Check every line of the data below for "into". Copy each one that has it.

= Beginning of Section =

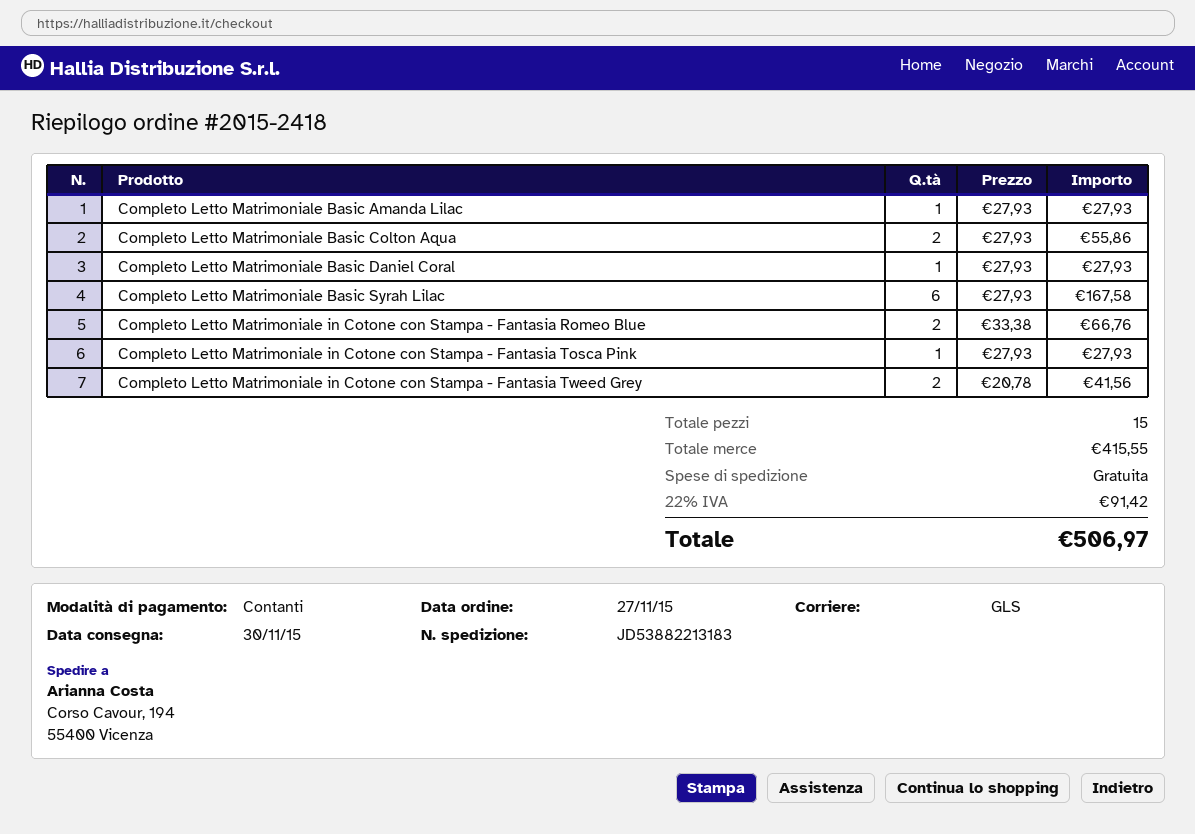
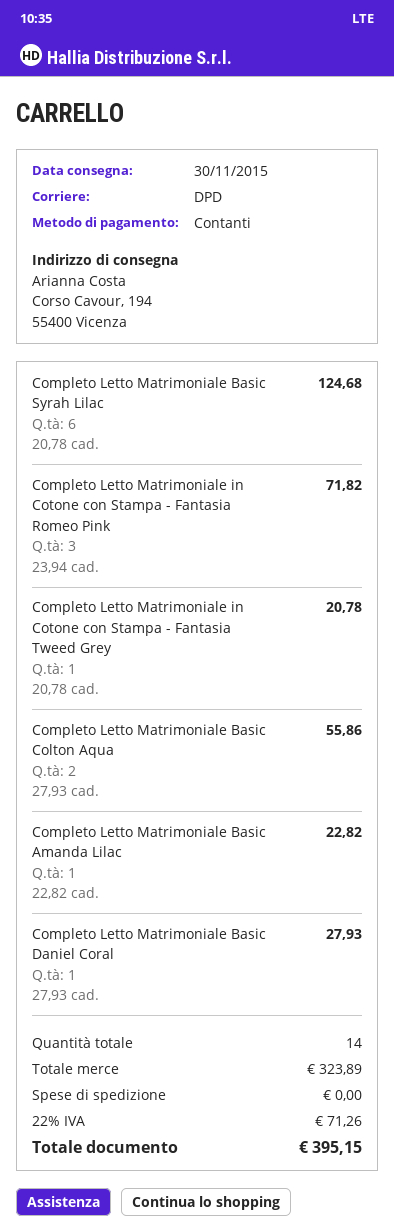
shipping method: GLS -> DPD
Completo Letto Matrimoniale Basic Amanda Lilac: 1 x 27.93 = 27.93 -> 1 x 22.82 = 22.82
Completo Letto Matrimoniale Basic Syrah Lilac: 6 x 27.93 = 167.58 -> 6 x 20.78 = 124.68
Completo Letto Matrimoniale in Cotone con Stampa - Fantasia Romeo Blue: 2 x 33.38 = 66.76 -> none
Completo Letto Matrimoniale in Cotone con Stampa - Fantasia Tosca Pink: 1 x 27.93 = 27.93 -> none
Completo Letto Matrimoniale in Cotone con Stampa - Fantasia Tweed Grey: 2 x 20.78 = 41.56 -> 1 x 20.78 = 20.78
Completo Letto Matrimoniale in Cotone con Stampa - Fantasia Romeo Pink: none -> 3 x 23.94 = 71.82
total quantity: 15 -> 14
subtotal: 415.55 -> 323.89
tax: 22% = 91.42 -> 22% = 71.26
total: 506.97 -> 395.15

= End of Section =
= Beginning of Section =

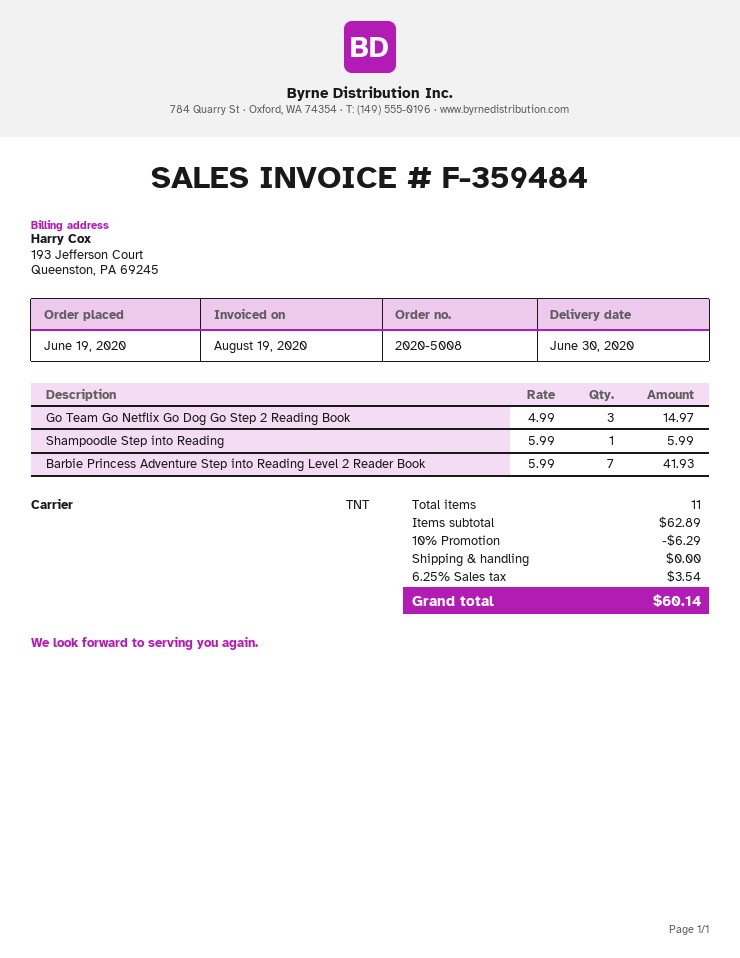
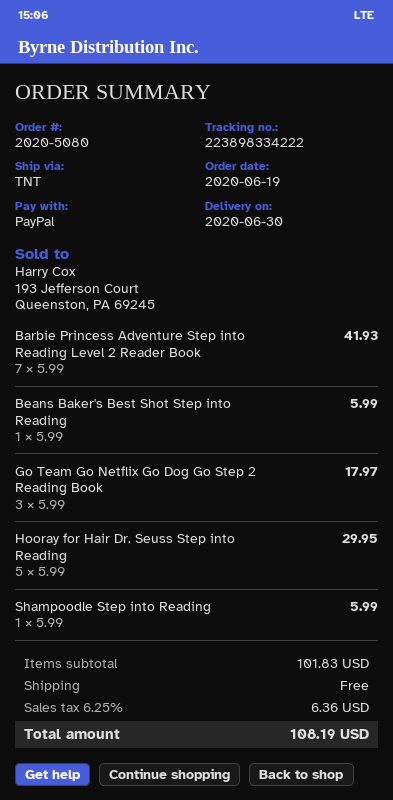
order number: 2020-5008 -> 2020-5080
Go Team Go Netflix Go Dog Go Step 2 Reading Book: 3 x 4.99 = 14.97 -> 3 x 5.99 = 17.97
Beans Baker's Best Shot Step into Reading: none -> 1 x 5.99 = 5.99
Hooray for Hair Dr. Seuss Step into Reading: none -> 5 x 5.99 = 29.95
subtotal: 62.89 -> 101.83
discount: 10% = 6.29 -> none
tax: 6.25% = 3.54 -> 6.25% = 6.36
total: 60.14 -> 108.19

= End of Section =
= Beginning of Section =

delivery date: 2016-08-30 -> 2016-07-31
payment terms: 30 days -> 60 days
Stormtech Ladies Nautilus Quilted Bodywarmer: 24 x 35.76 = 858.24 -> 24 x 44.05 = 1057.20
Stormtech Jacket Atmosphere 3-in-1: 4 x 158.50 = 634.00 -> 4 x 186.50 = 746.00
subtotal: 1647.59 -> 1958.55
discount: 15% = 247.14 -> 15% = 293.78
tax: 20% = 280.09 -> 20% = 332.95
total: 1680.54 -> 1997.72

= End of Section =

* [Exercise solution]:
Beans Baker's Best Shot Step into Reading: none -> 1 x 5.99 = 5.99
Hooray for Hair Dr. Seuss Step into Reading: none -> 5 x 5.99 = 29.95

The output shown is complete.